Dans ce Quatuor n°2, on aurait voulu, malgré la belle présence des instrumentistes que se taise le léger bruit de fond des micros qui ronflent lorsqu’on monte un peu trop fort le son, mais c’est un détail au regard de la découverte que constitue l’ensemble de ce disque. On veut maintenant une intégrale ! Près de quatre-vingts ans après la mort de Jean Cartan, il reste beaucoup à apprendre de ce jeune musicien foudroyé qui réinventa son histoire de la musique moderne du fond de sa chambre au sanatorium
Fred Audin
FANFARE MAGAZINE (USA Août 2012) Highly Recommended
(...) Le premier quatuor à cordes est une oeuvre d'une immense vitalité, rappelant Ravel dans ses mouvements extrêmes, et Roussel dans le scherzo. Le mouvement lent est le plus original, pour l'essentiel une triple fugue d'une solenelle splendeur. L'Introduction et Allegro pour quintette à vents et piano est d'une facture plus traditionnelle, rappelant l'Introduction et Allegro de Ravel, la Sérénade de Roussel ou les Danses Sacrées et Profanes de Debussy. La Sonatine pour flûte et clarinette fut composée en 1930, et créée avec grand succès un an plus tard. (...) C'est léger et pourtant d'une grande acuité technique, constamment inventif.
Le peu conventionnel second quatuor , achevé en 1931, est tout du long remarquable par son usage intensif du contrepoint, dès son début fugué. Constitué de trois mouvements, le premier étant une pièce méditative d'une grande beauté. Le second mouvement fait penser à Roussel mais avec un canevas plus large et varié. Le long finale s'ouvre avec un récitatif du violoncelle suivi du second violon, d'un effet puissant. Il s'enchaîne avec un adagio fantomatique, mais l'essentiel du mouvement est un allegro dynamique propulsé par une cellule rythmique de tarentelle, s'achevant par le retour du récitatif de violoncelle qui introduit à nouveau un adagio de deux minutes concluant de manière émouvante le quatuor .
Le Quatuor Stanislas joue admirablement, faisant preuve d'une grande adresse technique et d'une grande conscience de l'effort à accomplir dans des oeuvres exigeant de telles qualités.

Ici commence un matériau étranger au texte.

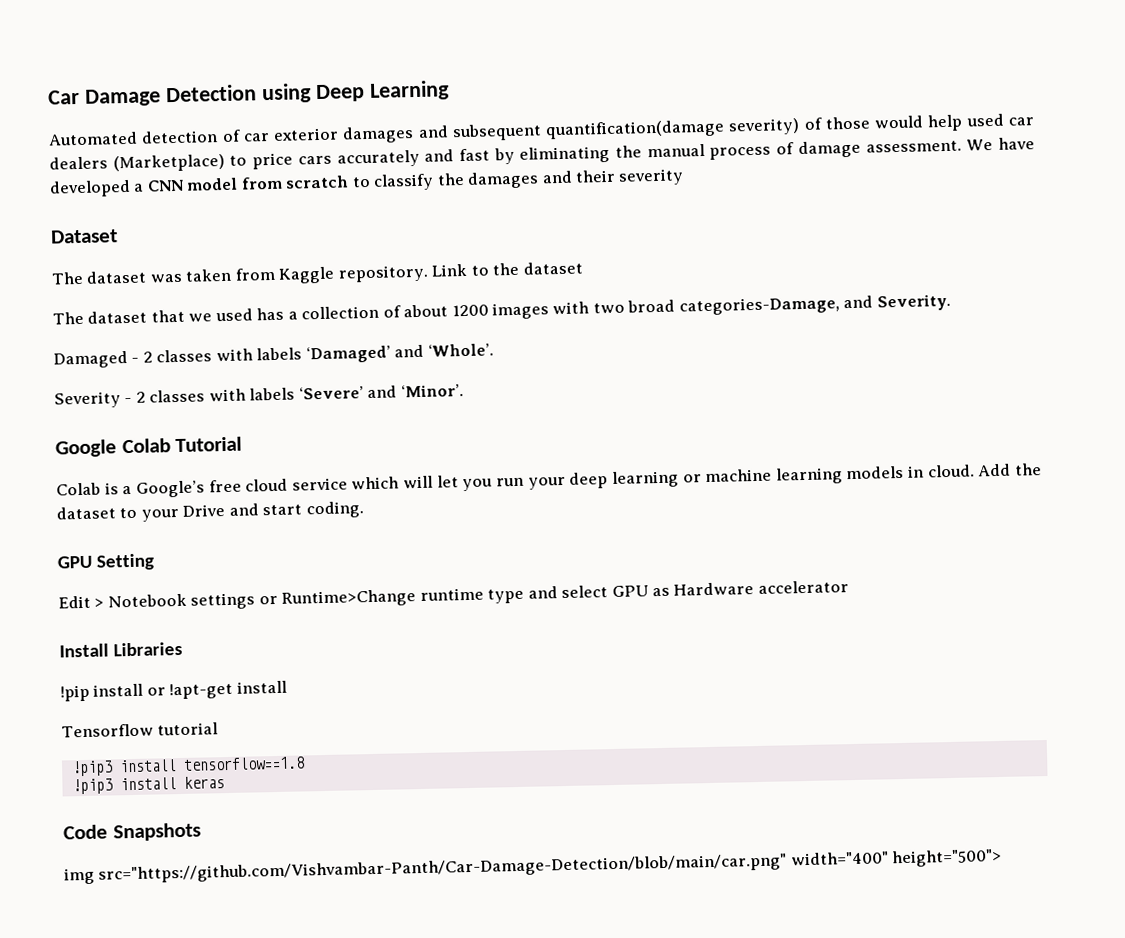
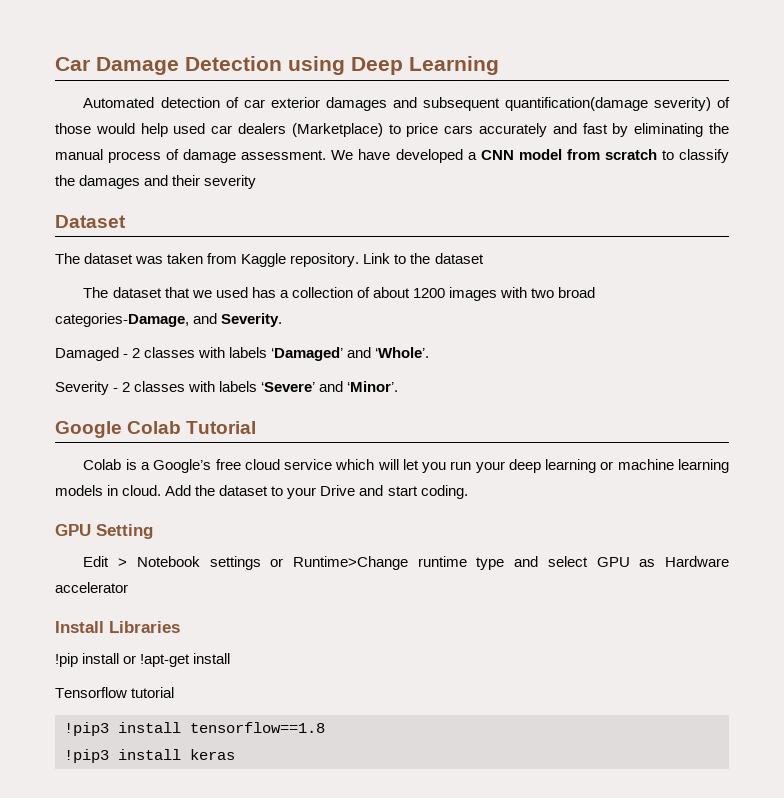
[63,822,201,842] [64,848,1003,885] // Code Snapshots // img src="https://github.com/Vishvambar-Panth/Car-Damage-Detection/blob/main/car.png" width="400" height="500"> -> (235, 754) none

Mise à part une réserve concernant les deux scherzos, insuffisamment nerveux et rapides à mon goût, j'ai apprécié la chaleur et la texture transparente du jeu des Stanislas, tant du Quatuor que de l' Ensemble, .
Il est bien dommage que Jean Cartan soit mort si jeune, mais son testament musical montre qu'il a au moins pu accomplir une partie de son potentiel considérable.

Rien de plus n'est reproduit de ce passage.